Dear Barnard Community,
As in previous years, Barnard will observe Juneteenth with special programming and a day off on Monday, June 20, for students, faculty and most staff. This important commemoration once again prompts us to reflect on America's long history of slavery and the way it continues to shape our nation a century and a half after Emancipation. It is a chance to celebrate the resilience and power of Black Americans, as we raise up our shared aspirations for racial justice, self-determination, and truth. These values resonate with Barnard's educational mission and fundamental commitment to equity and anti-racism.

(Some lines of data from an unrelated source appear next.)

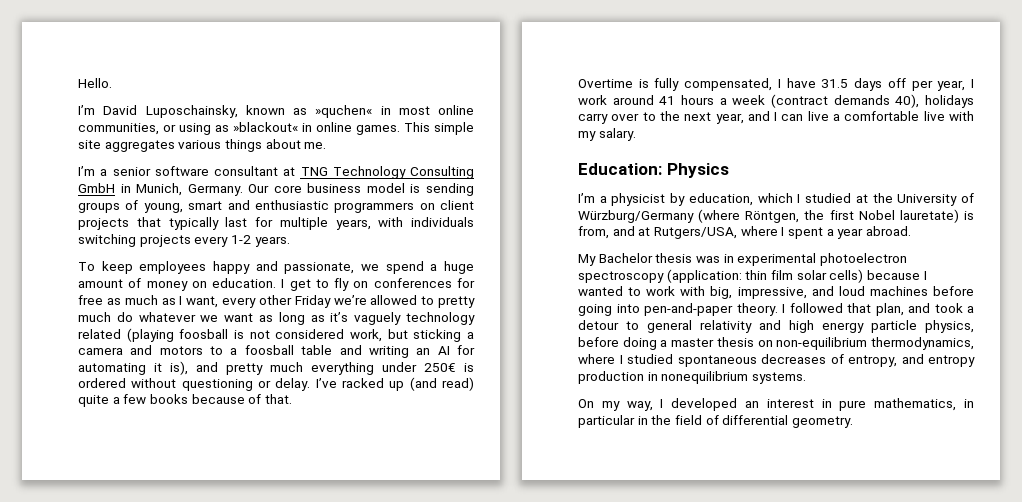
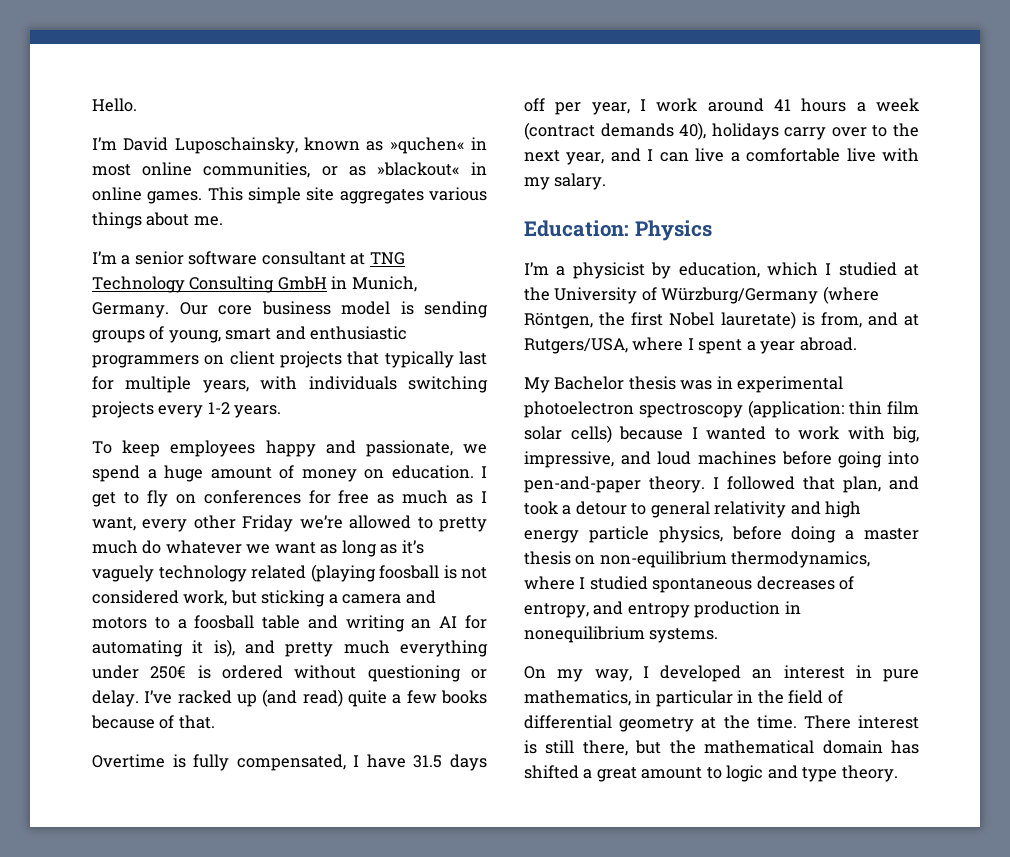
- I’m David Luposchainsky, known as »quchen« in most online communities, or using as »blackout« in online games.
+ I’m David Luposchainsky, known as »quchen« in most online communities, or as »blackout« in online games.
- On my way, I developed an interest in pure mathematics, in particular in the field of differential geometry.
+ On my way, I developed an interest in pure mathematics, in particular in the field of differential geometry at the time. There interest is still there, but the mathematical domain has shifted a great amount to logic and type theory.

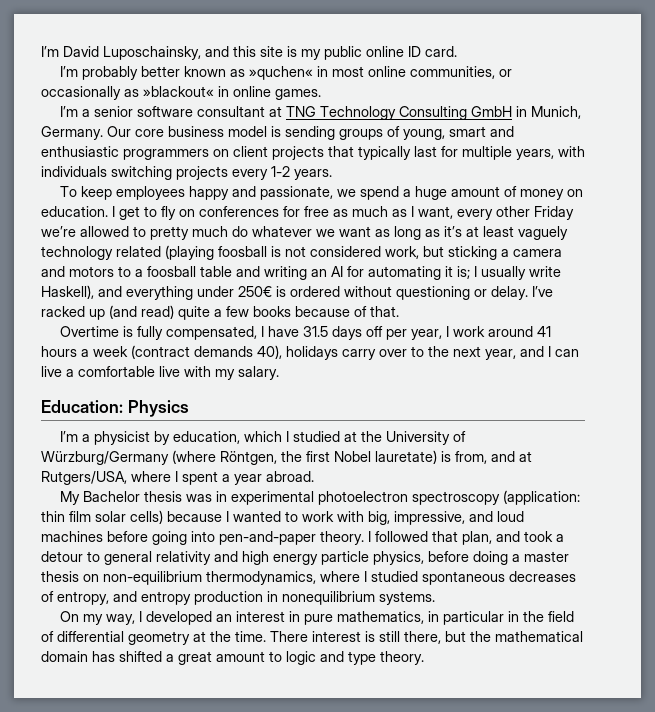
- Hello.
- I’m David Luposchainsky, known as »quchen« in most online communities, or as »blackout« in online games. This simple site aggregates various things about me.
+ I’m David Luposchainsky, and this site is my public online ID card.
+ I’m probably better known as »quchen« in most online communities, or occasionally as »blackout« in online games.
- I get to fly on conferences for free as much as I want, every other Friday we’re allowed to pretty much do whatever we want as long as it’s vaguely technology related (playing foosball is not considered work, but sticking a camera and motors to a foosball table and writing an AI for automating it is), and pretty much everything under 250€ is ordered without questioning or delay.
+ I get to fly on conferences for free as much as I want, every other Friday we’re allowed to pretty much do whatever we want as long as it’s at least vaguely technology related (playing foosball is not considered work, but sticking a camera and motors to a foosball table and writing an AI for automating it is; I usually write Haskell), and everything under 250€ is ordered without questioning or delay.

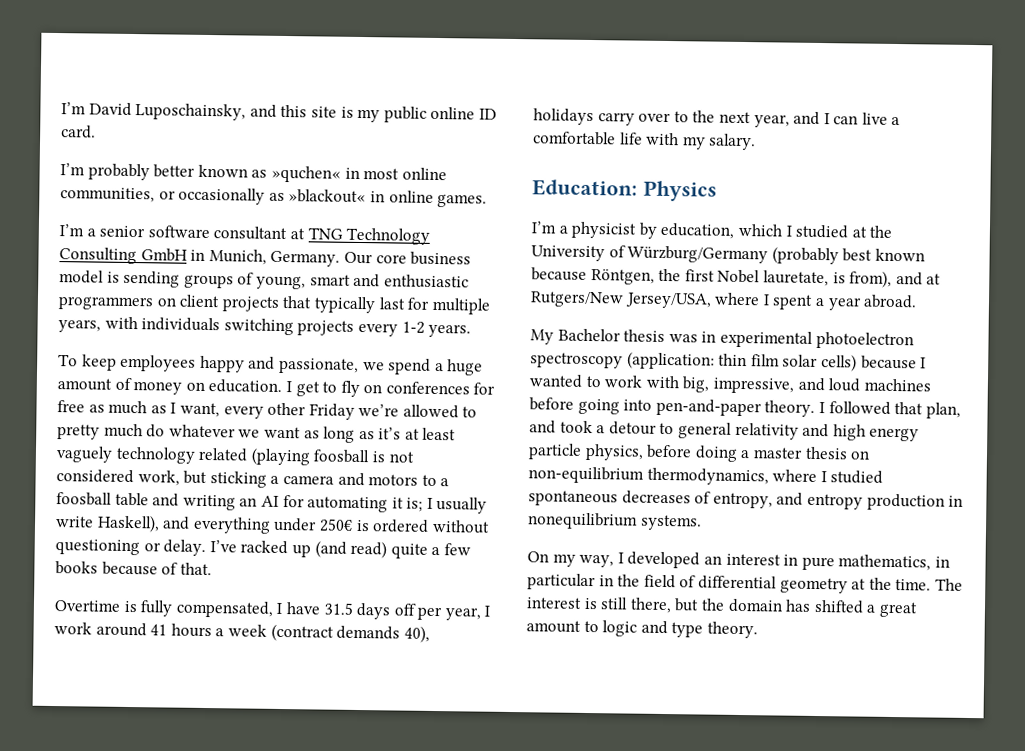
- Overtime is fully compensated, I have 31.5 days off per year, I work around 41 hours a week (contract demands 40), holidays carry over to the next year, and I can live a comfortable live with my salary.
+ Overtime is fully compensated, I have 31.5 days off per year, I work around 41 hours a week (contract demands 40), holidays carry over to the next year, and I can live a comfortable life with my salary.
- I’m a physicist by education, which I studied at the University of Würzburg/Germany (where Röntgen, the first Nobel lauretate) is from, and at Rutgers/USA, where I spent a year abroad.
+ I’m a physicist by education, which I studied at the University of Würzburg/Germany (probably best known because Röntgen, the first Nobel lauretate, is from), and at Rutgers/New Jersey/USA, where I spent a year abroad.
- There interest is still there, but the mathematical domain has shifted a great amount to logic and type theory.
+ The interest is still there, but the domain has shifted a great amount to logic and type theory.

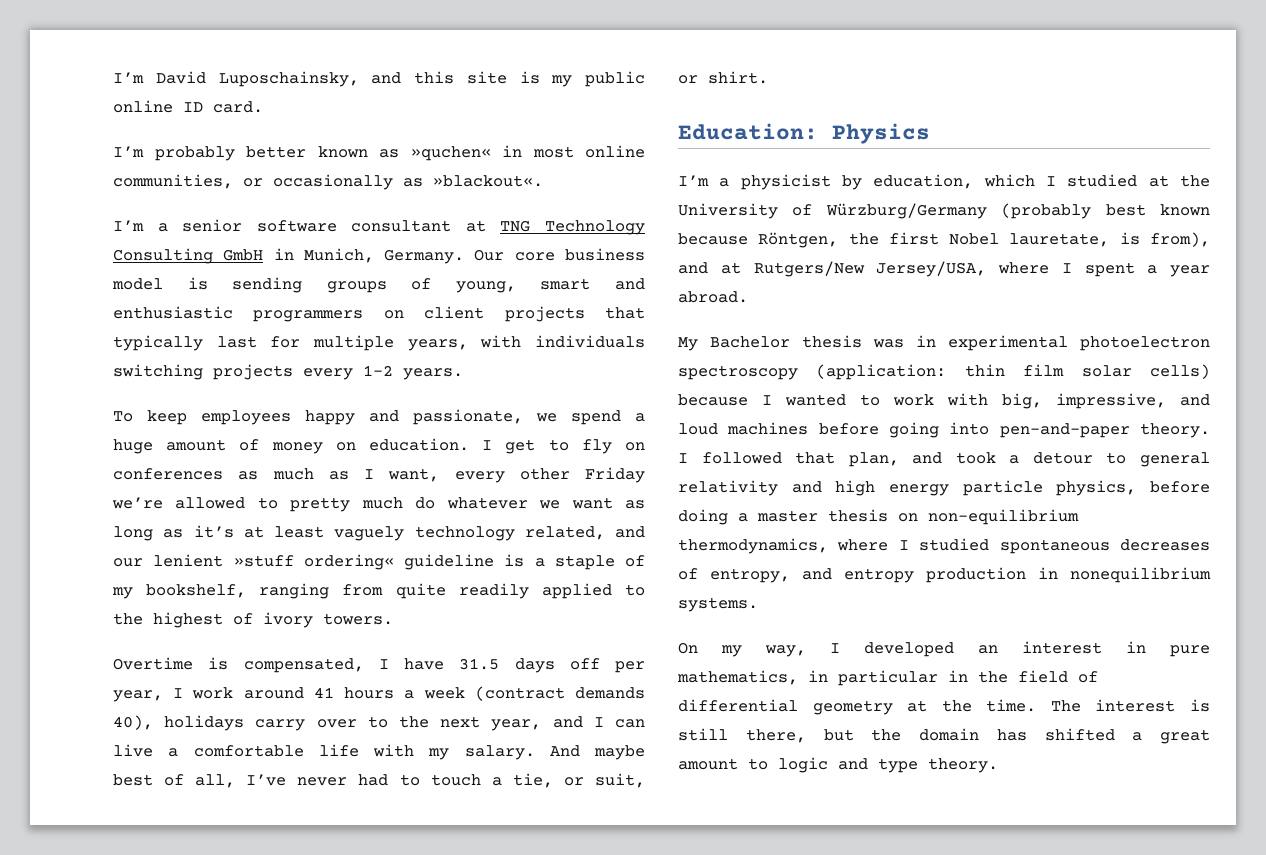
- I’m probably better known as »quchen« in most online communities, or occasionally as »blackout« in online games.
+ I’m probably better known as »quchen« in most online communities, or occasionally as »blackout«.
- I get to fly on conferences for free as much as I want, every other Friday we’re allowed to pretty much do whatever we want as long as it’s at least vaguely technology related (playing foosball is not considered work, but sticking a camera and motors to a foosball table and writing an AI for automating it is; I usually write Haskell), and everything under 250€ is ordered without questioning or delay. I’ve racked up (and read) quite a few books because of that.
+ I get to fly on conferences as much as I want, every other Friday we’re allowed to pretty much do whatever we want as long as it’s at least vaguely technology related, and our lenient »stuff ordering« guideline is a staple of my bookshelf, ranging from quite readily applied to the highest of ivory towers.
- Overtime is fully compensated, I have 31.5 days off per year, I work around 41 hours a week (contract demands 40), holidays carry over to the next year, and I can live a comfortable life with my salary.
+ Overtime is compensated, I have 31.5 days off per year, I work around 41 hours a week (contract demands 40), holidays carry over to the next year, and I can live a comfortable life with my salary. And maybe best of all, I’ve never had to touch a tie, or suit, or shirt.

Juneteenth marks the commemoration of the day in 1865 that Union troops arrived in Texas and announced that all enslaved people were now free two and a half years after the Emancipation Proclamation. News of emancipation spread across Texas throughout the summer and autumn of 1865 and local Black communities gradually settled on June 19 (Juneteenth) as their day of celebration. To learn more, read Professor Celia Naylor's article on the history of Juneteenth in Texas, the broader context of celebrating emancipatory acts for people of African descent, and the official holiday’s contemporary relevance.
This commemoration also serves as a yearly reminder that we must all participate in the continued struggle to dismantle racism. This year, we will continue a practice of suggesting a text to encourage our community to collectively engage and reflect on the meaning of Juneteenth. We invite you to watch Miss Juneteenth (2020). Set in Texas, the film portrays the love and resilience between a Black mother and her daughter, as they overcome racist challenges in their everyday lives and find the freedom for self expression and independence while participating in a local beauty pageant.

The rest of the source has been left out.